"""
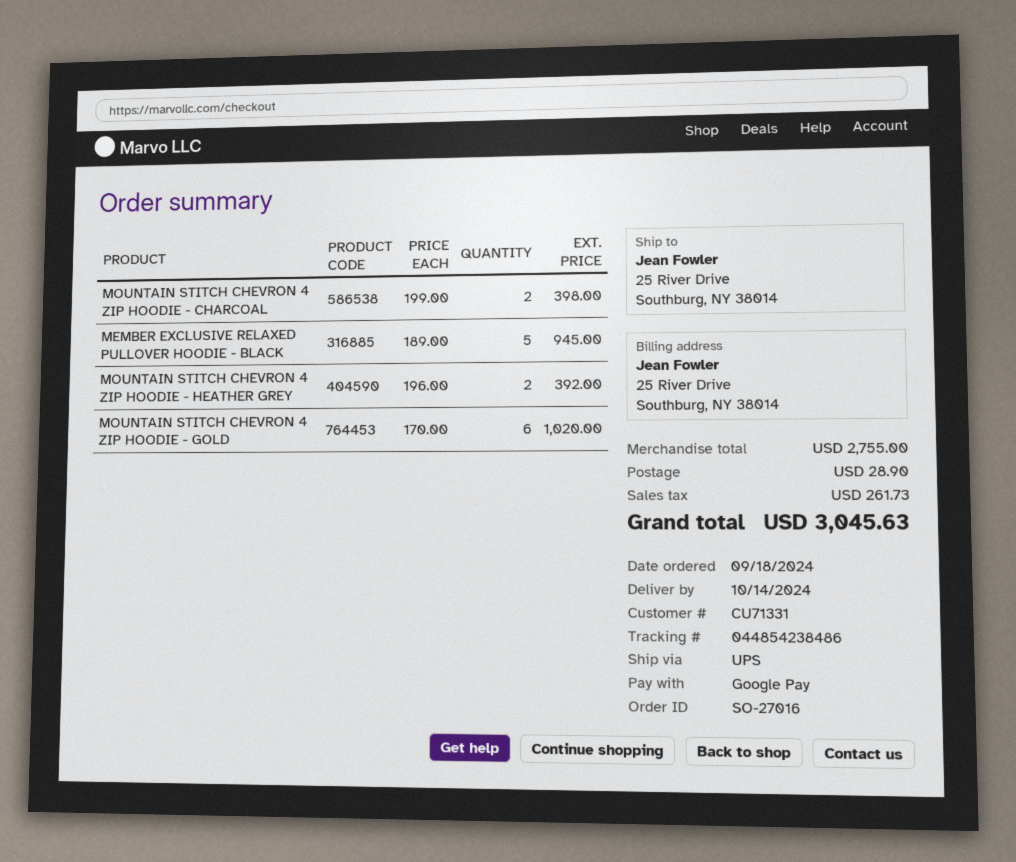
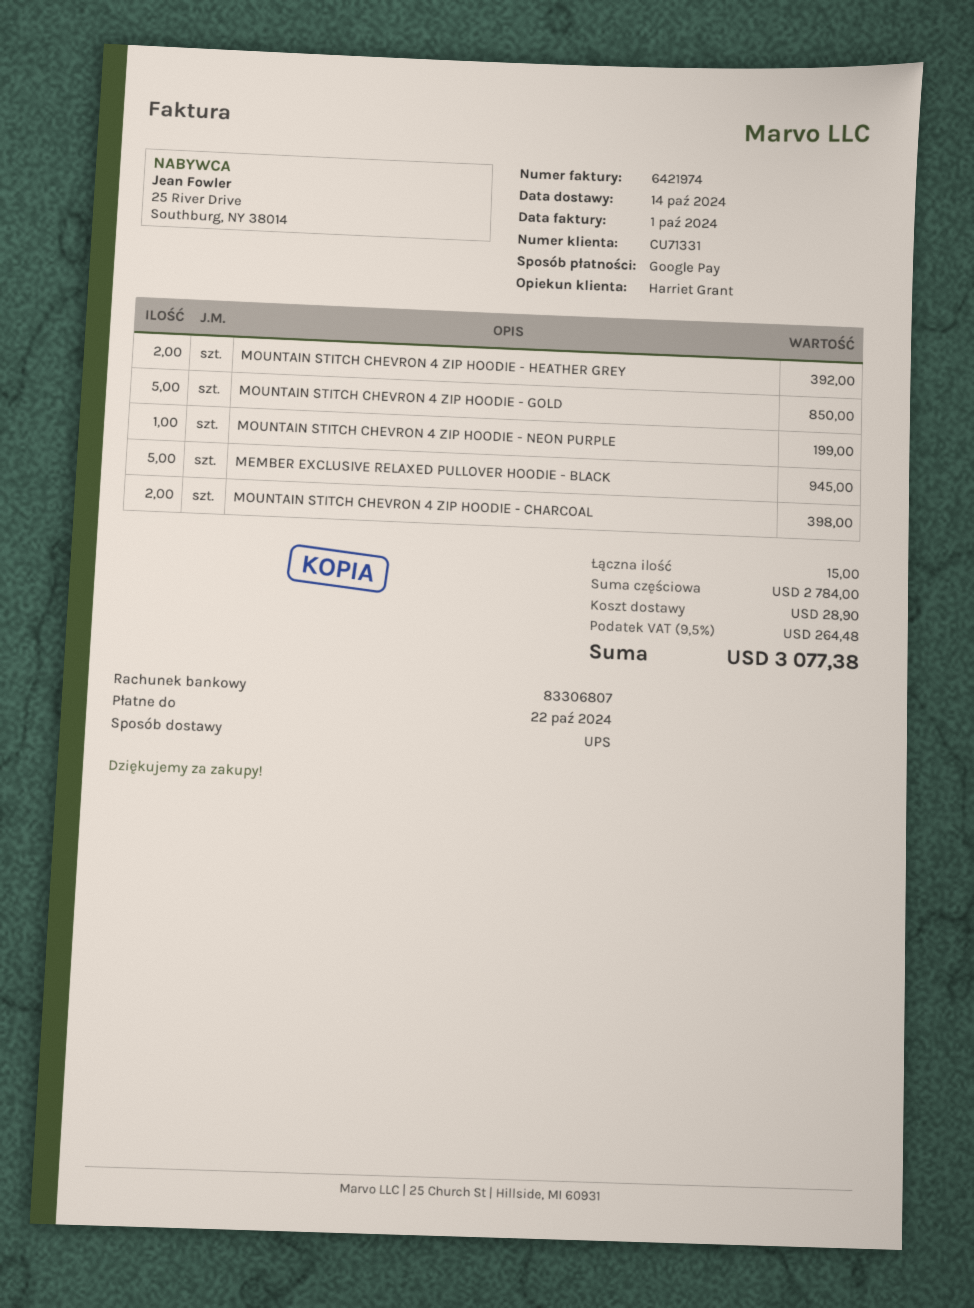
MOUNTAIN STITCH CHEVRON 4 ZIP HOODIE - GOLD: 6 for 1020.00 -> 5 for 850.00
MOUNTAIN STITCH CHEVRON 4 ZIP HOODIE - NEON PURPLE: none -> 1 for 199.00
subtotal: 2755.00 -> 2784.00
tax: 261.73 -> 264.48
total: 3045.63 -> 3077.38

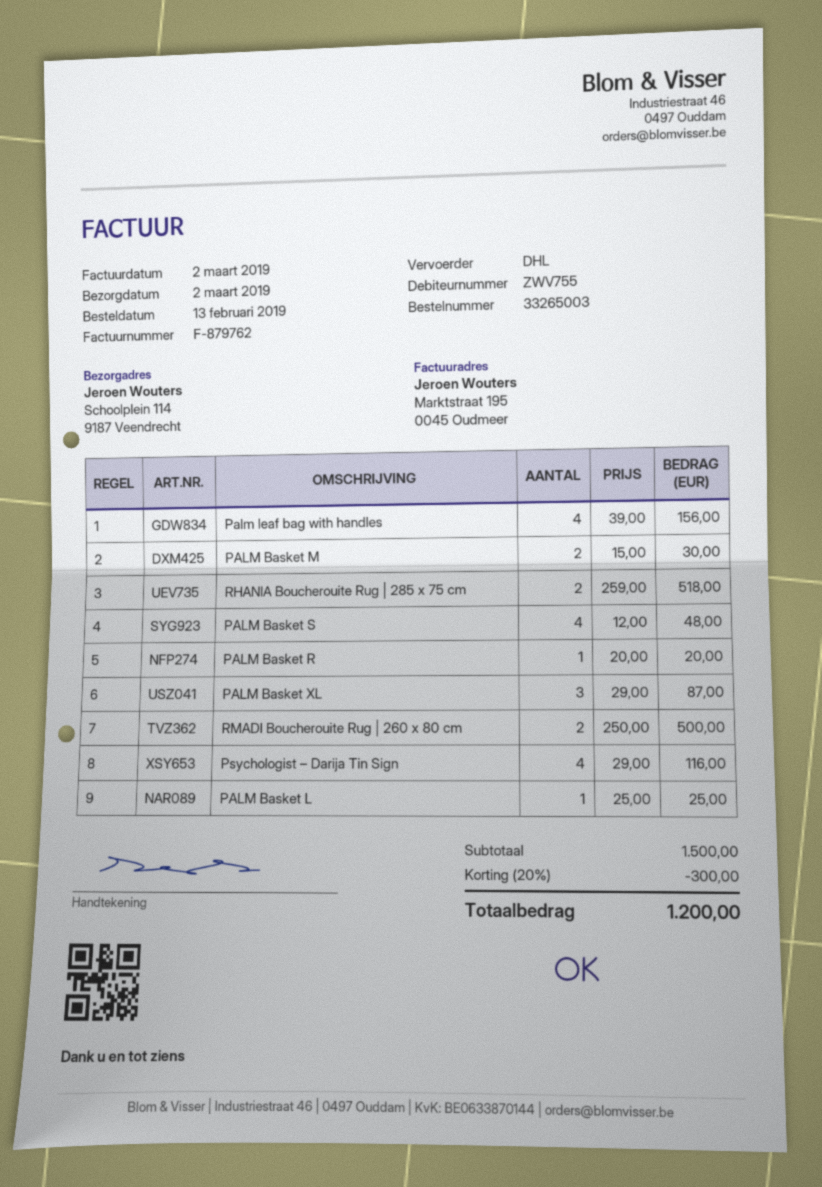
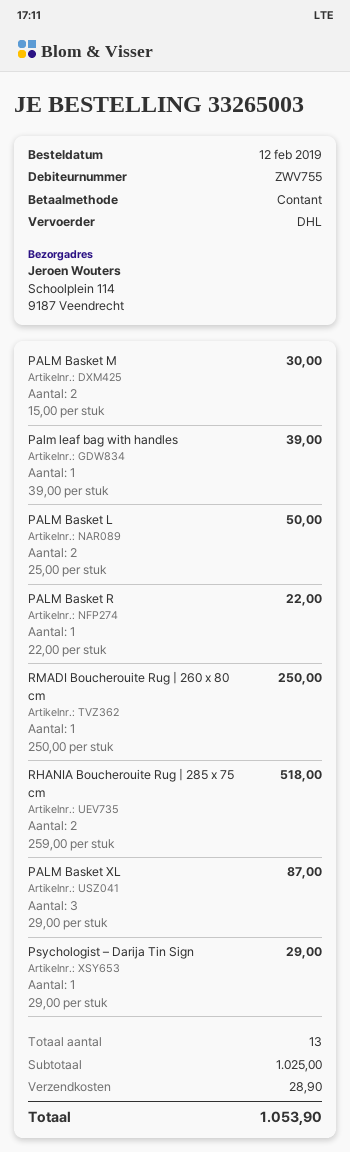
order date: 2019-02-13 -> 2019-02-12
Palm leaf bag with handles: 4 x 39.00 = 156.00 -> 1 x 39.00 = 39.00
PALM Basket S: 4 x 12.00 = 48.00 -> none
PALM Basket R: 1 x 20.00 = 20.00 -> 1 x 22.00 = 22.00
RMADI Boucherouite Rug | 260 x 80 cm: 2 x 250.00 = 500.00 -> 1 x 250.00 = 250.00
Psychologist – Darija Tin Sign: 4 x 29.00 = 116.00 -> 1 x 29.00 = 29.00
PALM Basket L: 1 x 25.00 = 25.00 -> 2 x 25.00 = 50.00
subtotal: 1500.00 -> 1025.00
discount: 20% = 300.00 -> none
shipping: none -> 28.90
total: 1200.00 -> 1053.90

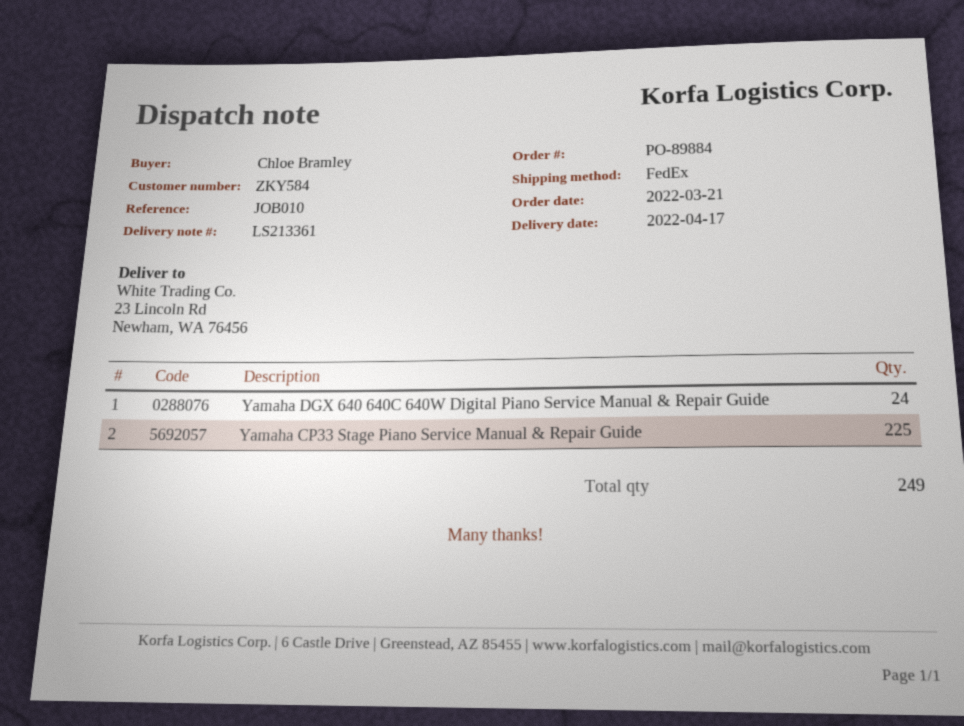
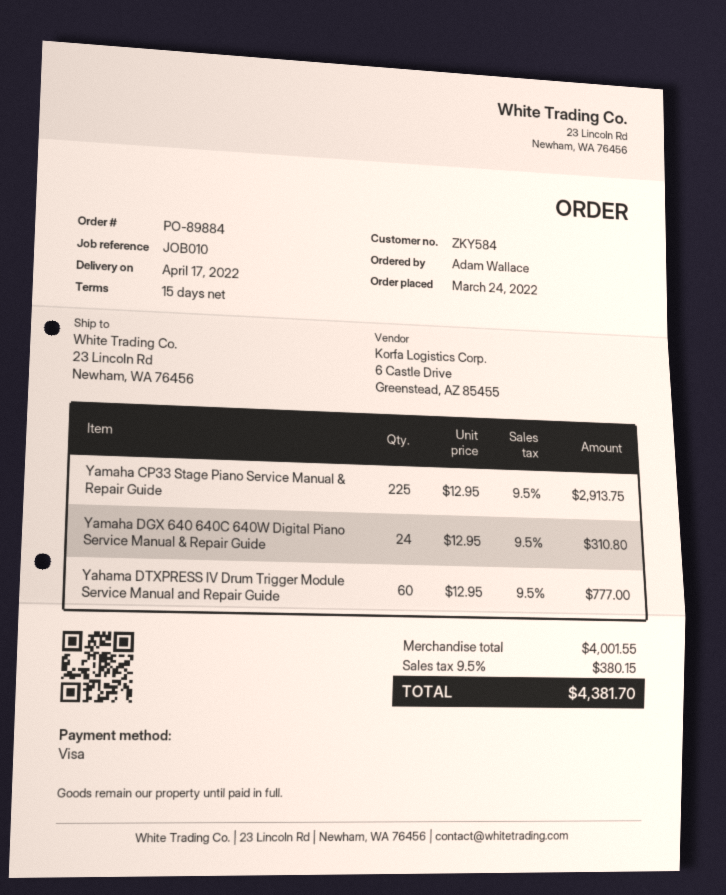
order date: 2022-03-21 -> 2022-03-24
ordered by: Chloe Bramley -> Adam Wallace
Yahama DTXPRESS IV Drum Trigger Module Service Manual and Repair Guide: none -> 60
"""
▶ **AIM OF THE EXERCISE**: Restate each entry word for word; omit the pictures.

▶ **OUTPUT FOR THIS EXERCISE**:
MOUNTAIN STITCH CHEVRON 4 ZIP HOODIE - GOLD: 6 for 1020.00 -> 5 for 850.00
MOUNTAIN STITCH CHEVRON 4 ZIP HOODIE - NEON PURPLE: none -> 1 for 199.00
subtotal: 2755.00 -> 2784.00
tax: 261.73 -> 264.48
total: 3045.63 -> 3077.38

order date: 2019-02-13 -> 2019-02-12
Palm leaf bag with handles: 4 x 39.00 = 156.00 -> 1 x 39.00 = 39.00
PALM Basket S: 4 x 12.00 = 48.00 -> none
PALM Basket R: 1 x 20.00 = 20.00 -> 1 x 22.00 = 22.00
RMADI Boucherouite Rug | 260 x 80 cm: 2 x 250.00 = 500.00 -> 1 x 250.00 = 250.00
Psychologist – Darija Tin Sign: 4 x 29.00 = 116.00 -> 1 x 29.00 = 29.00
PALM Basket L: 1 x 25.00 = 25.00 -> 2 x 25.00 = 50.00
subtotal: 1500.00 -> 1025.00
discount: 20% = 300.00 -> none
shipping: none -> 28.90
total: 1200.00 -> 1053.90

order date: 2022-03-21 -> 2022-03-24
ordered by: Chloe Bramley -> Adam Wallace
Yahama DTXPRESS IV Drum Trigger Module Service Manual and Repair Guide: none -> 60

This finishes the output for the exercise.